Cinnamon Honey Maple Roasted Carrot Salad with Apple Cider Vinaigrette
It's a fresh healthy spring salad made with roasted caramelized carrots, sliced radishes, crunchy almonds, mixed greens, and a few dried cranberries for a pop of color. A delicious side for your Easter gathering. The recipe serves 4 but ingredients can be easily increased for more servings. Some optional add-ins include sliced avocados, cucumbers, and bacon bits.
Salad Ingredients:
- 2 cups diagonally diced carrots (I used baby carrots sliced diagonally in half)
- 1 cup red onion strips
- 1 tablespoons each of olive oil, honey and maple syrup
- 1 teaspoon Saigon cinnamon or 1- 1/2 teaspoons ground cinnamon
- Salt and pepper to taste
- 1 cup sliced radishes
- 1/3 cup toasted almonds
- 1/3 cup dried cranberries
- Mixed greens or arugula
- Preheat oven to 400 degrees. Line a baking sheet with parchment paper or a silicone pad.

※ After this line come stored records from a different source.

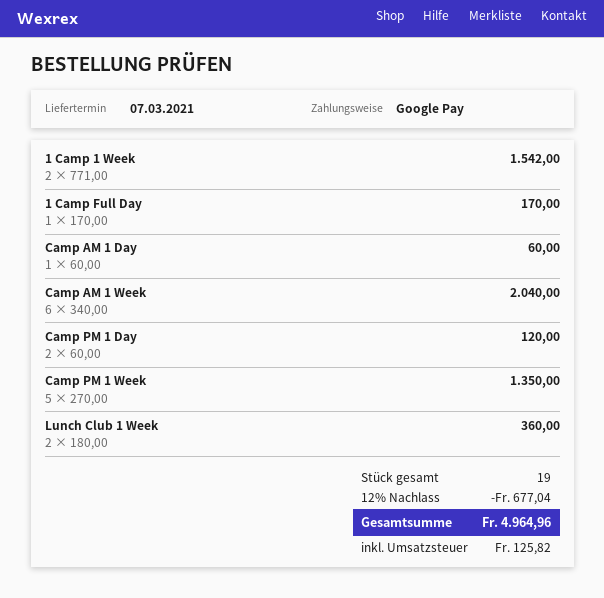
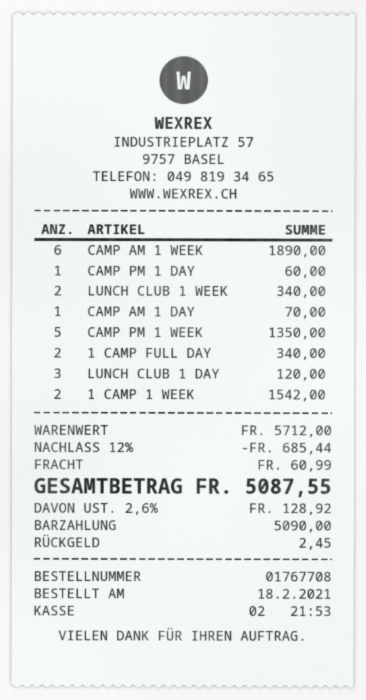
payment method: Google Pay -> cash
1 Camp Full Day: 1 for 170.00 -> 2 for 340.00
Camp AM 1 Day: 1 for 60.00 -> 1 for 70.00
Camp AM 1 Week: 6 for 2040.00 -> 6 for 1890.00
Camp PM 1 Day: 2 for 120.00 -> 1 for 60.00
Lunch Club 1 Week: 2 for 360.00 -> 2 for 340.00
LUNCH CLUB 1 DAY: none -> 3 for 120.00
discount: 12% = 677.04 -> 12% = 685.44
shipping: none -> 60.99
tax: 125.82 -> 128.92
total: 4964.96 -> 5087.55

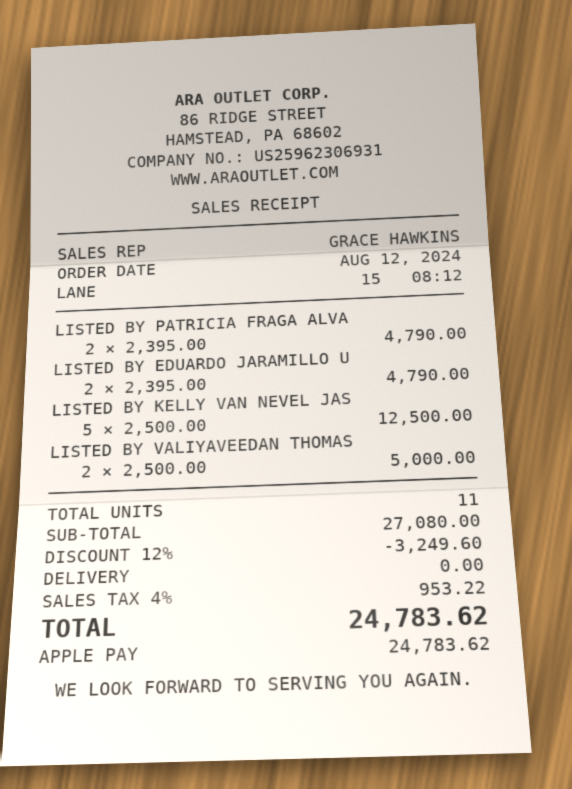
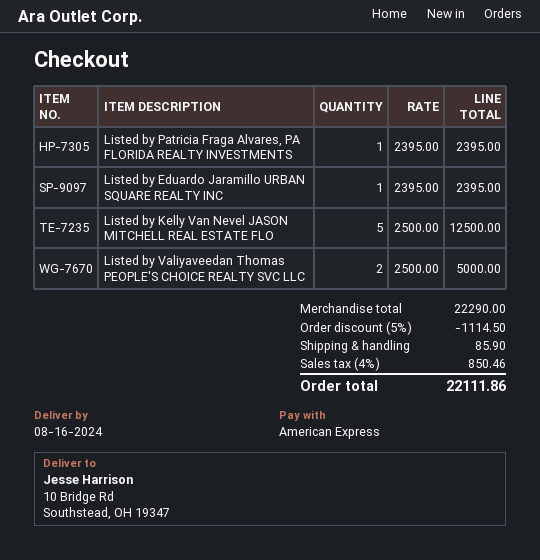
payment method: Apple Pay -> American Express
LISTED BY PATRICIA FRAGA ALVA: 2 x 2395.00 = 4790.00 -> 1 x 2395.00 = 2395.00
LISTED BY EDUARDO JARAMILLO U: 2 x 2395.00 = 4790.00 -> 1 x 2395.00 = 2395.00
subtotal: 27080.00 -> 22290.00
discount: 12% = 3249.60 -> 5% = 1114.50
shipping: 0.00 -> 85.90
tax: 4% = 953.22 -> 4% = 850.46
total: 24783.62 -> 22111.86

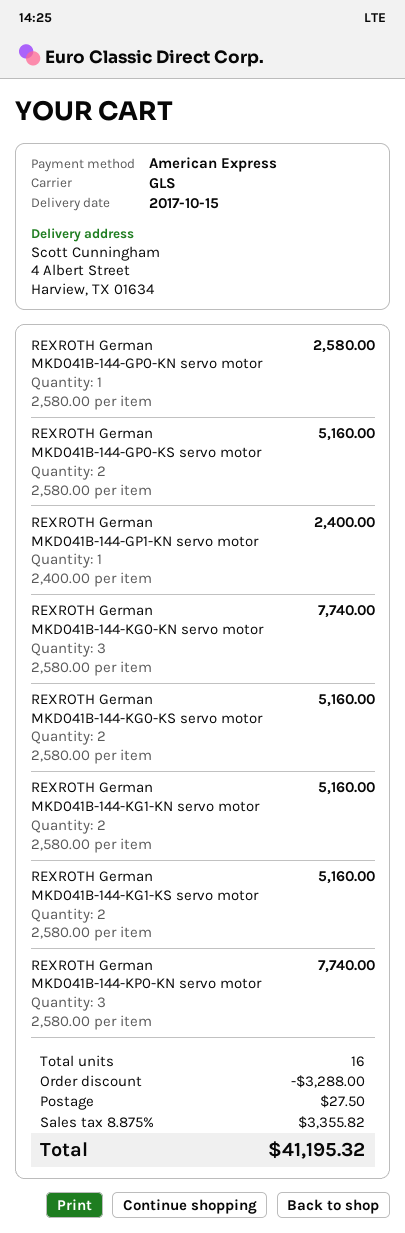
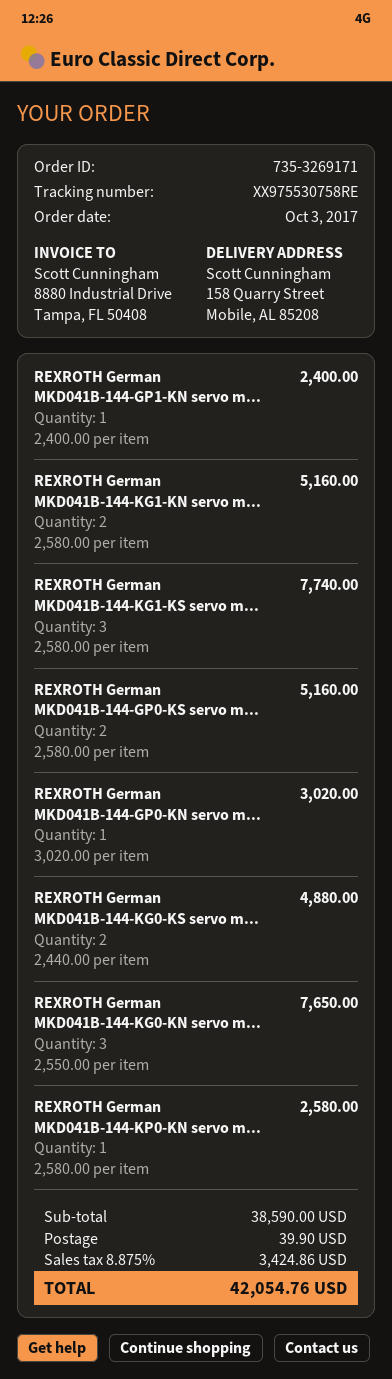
ship to: 4 Albert Street, Harview, TX 01634 -> 158 Quarry Street, Mobile, AL 85208
REXROTH German MKD041B-144-GP0-KN servo motor: 1 x 2580.00 = 2580.00 -> 1 x 3020.00 = 3020.00
REXROTH German MKD041B-144-KG0-KN servo motor: 3 x 2580.00 = 7740.00 -> 3 x 2550.00 = 7650.00
REXROTH German MKD041B-144-KG0-KS servo motor: 2 x 2580.00 = 5160.00 -> 2 x 2440.00 = 4880.00
REXROTH German MKD041B-144-KG1-KS servo motor: 2 x 2580.00 = 5160.00 -> 3 x 2580.00 = 7740.00
REXROTH German MKD041B-144-KP0-KN servo motor: 3 x 2580.00 = 7740.00 -> 1 x 2580.00 = 2580.00
discount: 3288.00 -> none
shipping: 27.50 -> 39.90
tax: 8.875% = 3355.82 -> 8.875% = 3424.86
total: 41195.32 -> 42054.76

- In a bowl toss carrots and red onions with olive oil, honey, maple syrup and cinnamon.
- Spread the carrot mixture evenly out on a baking sheet. Sprinkle with salt and pepper. Roast carrots and onions stirring occasionally, 25 minutes. Last 5 minutes add almonds and cranberries to the side of the pan to roast. Carrots should be cooked al dente and almonds should be lightly browned. Let almonds, onions, and carrots cool completely before adding to the salad bowl or plate.
- Assemble the salad with mixed greens or arugula, red onions, radishes, almonds, and cranberries. Drizzle with Apple Cider Vinaigrette or Citrus Vinaigrette.
Ingredients:
- 1/2 cup apple juice
- 2 tablespoons apple cider vinegar
- 1 tablespoon honey
- 1 teaspoon Dijon mustard
- Scant ½ teaspoon salt
- ¼ teaspoon black pepper
- 2 tablespoons good quality olive oil or Lemon Olive Oil
- Mix all ingredients in a blender and refrigerate for one hour for flavors to meld. Store dressing in a screw-type jar.
- 3 tablespoons of good quality white balsamic vinaigrette or Honey Ginger Balsamic
- 3 tablespoons of extra virgin olive oil or Blood Orange Olive Oil
- 2 tablespoons fresh orange juice
- 1/4 teaspoon sea salt
- 1-1/2 teaspoon Dijon mustard
- 2 teaspoons honey
- 1 minced garlic clove
Directions:
- Mix all ingredients in a blender and refrigerate for one hour for flavors to meld.
Broccoli Mash
Ingredients:
- 5 large Yukon potatoes, peeled and cubed
- Half and half
- Salt and pepper to taste
- 2 cups diced broccoli florets
- 1/2 container of soft herb cream cheese e.g. Alouette with Garlic and Herbs
Directions:
- Cover cubed potatoes with water and bring to a boil. reduce to medium heat and cook 15 minutes until fork tender.
- Rinse and drain. return potatoes back to dry pan, cover, and let sit for 10 minutes.
- Mash potatoes, add in herb cheese, salt and pepper, and enough half and half until desired consistency using a mixer. Fold in chopped broccoli florets.
These are both such "different" recipes. And I mean that in a good way. Thank you for sharing them.